= Randy Saaf =

Randy Saaf is the CEO of PlayCubed, maker of AI-powered investment research mobile app Unvault.AI. Former CEO of Lucid Sight, a game studio that has released several VR titles for the PlayStation, Gear, and Google Daydream. Saaf co-founded OnSystems in 2000 which specialized in encrypted P2P messaging and file transfer. Saaf was the chief executive officer, and founder, of MediaDefender, Inc., which was purchased by ARTISTdirect, Inc. in 2005 for $42.5 million in cash.
Saaf co-founded Jirbo, a large developer of iPhone games, in 2008. Jirbo rebranded itself to AdColony and was sold to Opera Software for $350 million.
Saaf co-founded AlphaGenius. AlphaGenius is an investment and technology development firm that farms social media data and produces trading models for the hedge fund industry.

== Biography ==

Saaf speaks frequently about how VR and blockchain will change gaming.

Saaf has testified before Congress on Internet copyright violation at least three times,
and has worked with Senator Patrick Leahy, Senator Arlen Specter, and Senator Orrin Hatch to prevent infringement. In 2004, he donated $2,000 to California Senator Barbara Boxer.

Saaf appeared in a “60 Minutes” segment on copyright infringement on 31 October 2003, where he talked about his efforts to prevent it.
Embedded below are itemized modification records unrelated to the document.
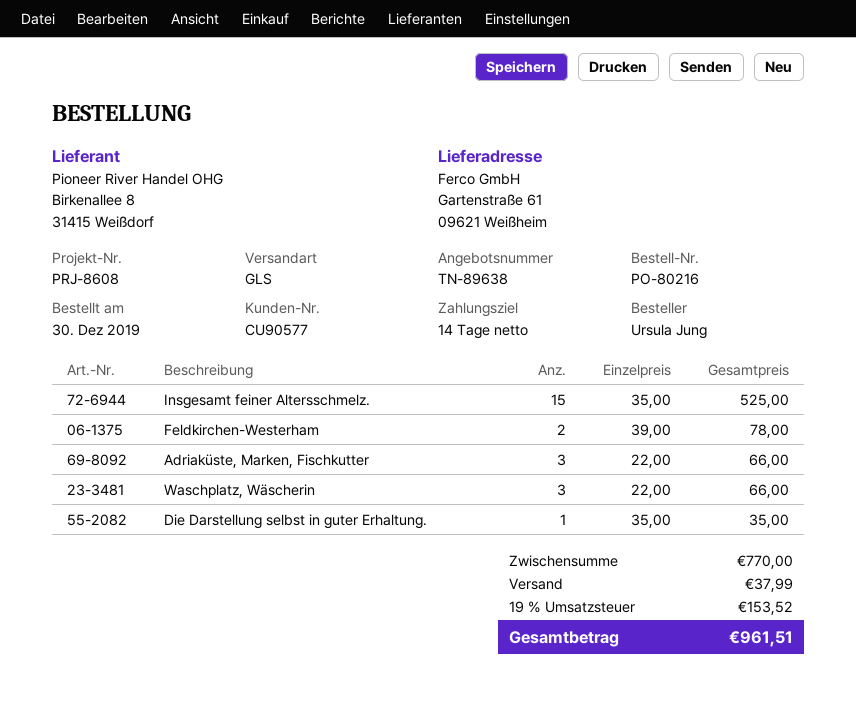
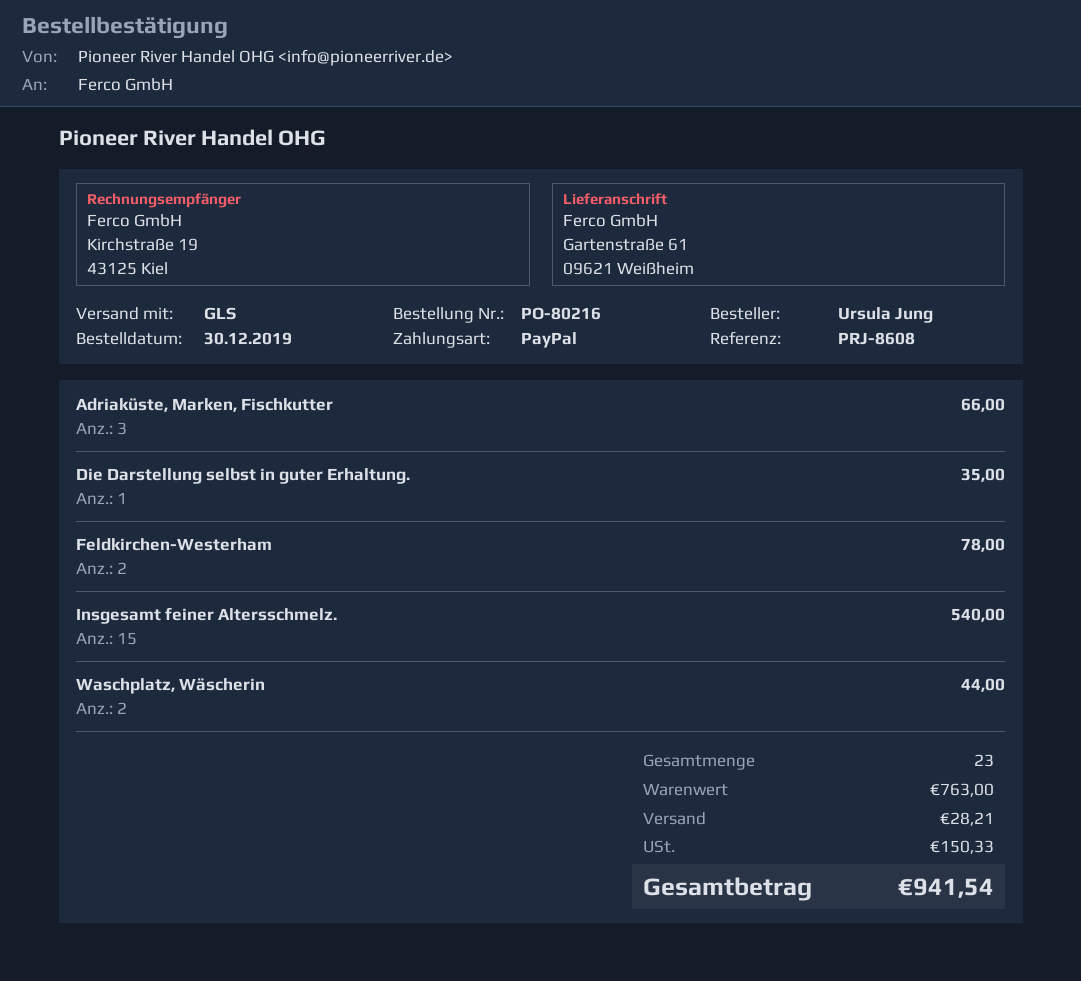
Insgesamt feiner Altersschmelz.: 15 for 525.00 -> 15 for 540.00
Waschplatz, Wäscherin: 3 for 66.00 -> 2 for 44.00
subtotal: 770.00 -> 763.00
shipping: 37.99 -> 28.21
tax: 153.52 -> 150.33
total: 961.51 -> 941.54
He has also been a prime source for other leading news organizations, and has authored many articles against unauthorized media distribution.

A Fresno native, Saaf attended the University of California, Irvine, after graduating from Edison Computech High School (in 1994). He then transferred to Harvey Mudd College and graduated in 1998. Saaf graduated with a B.S. degree in engineering.
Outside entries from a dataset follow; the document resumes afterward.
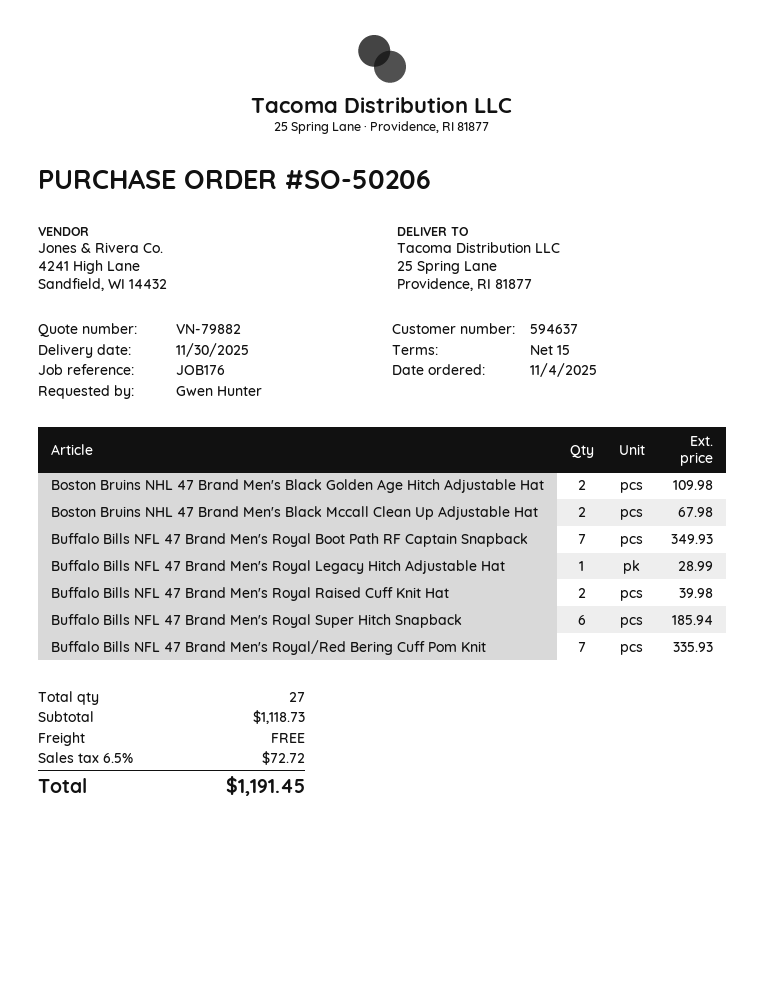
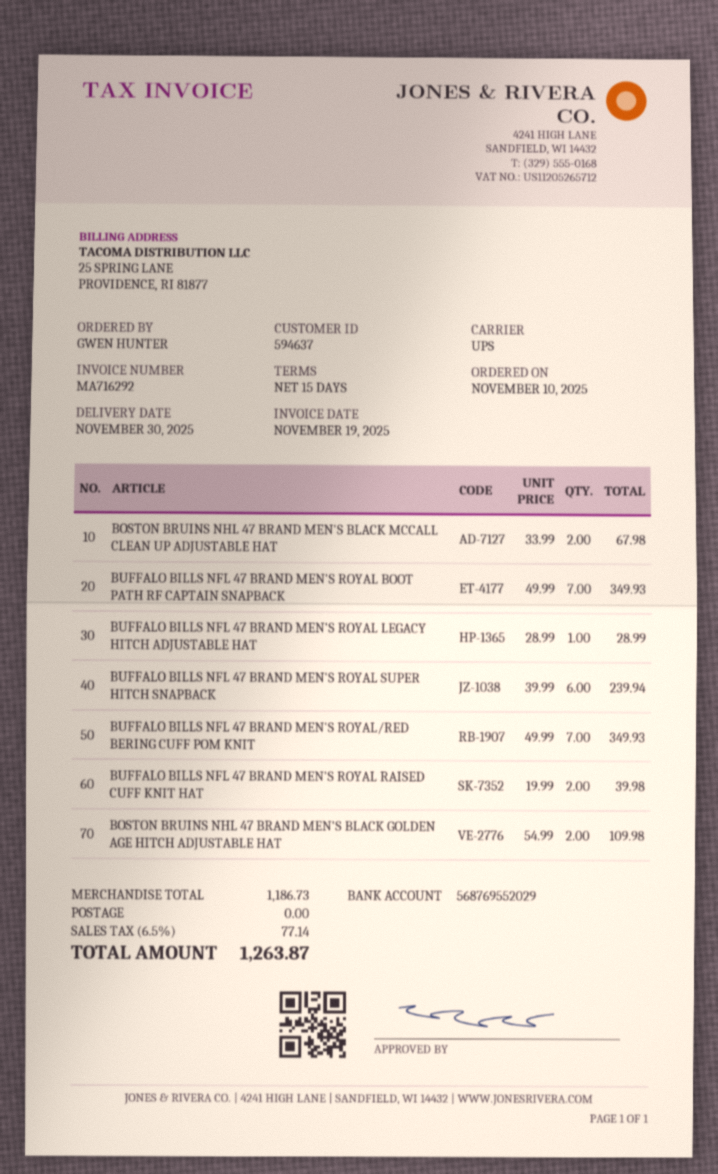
order date: 2025-11-04 -> 2025-11-10
Buffalo Bills NFL 47 Brand Men's Royal Super Hitch Snapback: 6 for 185.94 -> 6 for 239.94
Buffalo Bills NFL 47 Brand Men's Royal/Red Bering Cuff Pom Knit: 7 for 335.93 -> 7 for 349.93
subtotal: 1118.73 -> 1186.73
tax: 6.5% = 72.72 -> 6.5% = 77.14
total: 1191.45 -> 1263.87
He spent less than a year with defense technology giant Raytheon, where he worked closely with airborne signal processing—systems that extinguish incoming missiles. Saaf left Raytheon to start the website with friends, InterFriendly.net. It was designed to use P2P technology to give small businesses the ability to transfer large and numerous files.

He then enrolled in the UCLA School of Law. A year later, he left, noting that "Law was too technical of a vocation for me."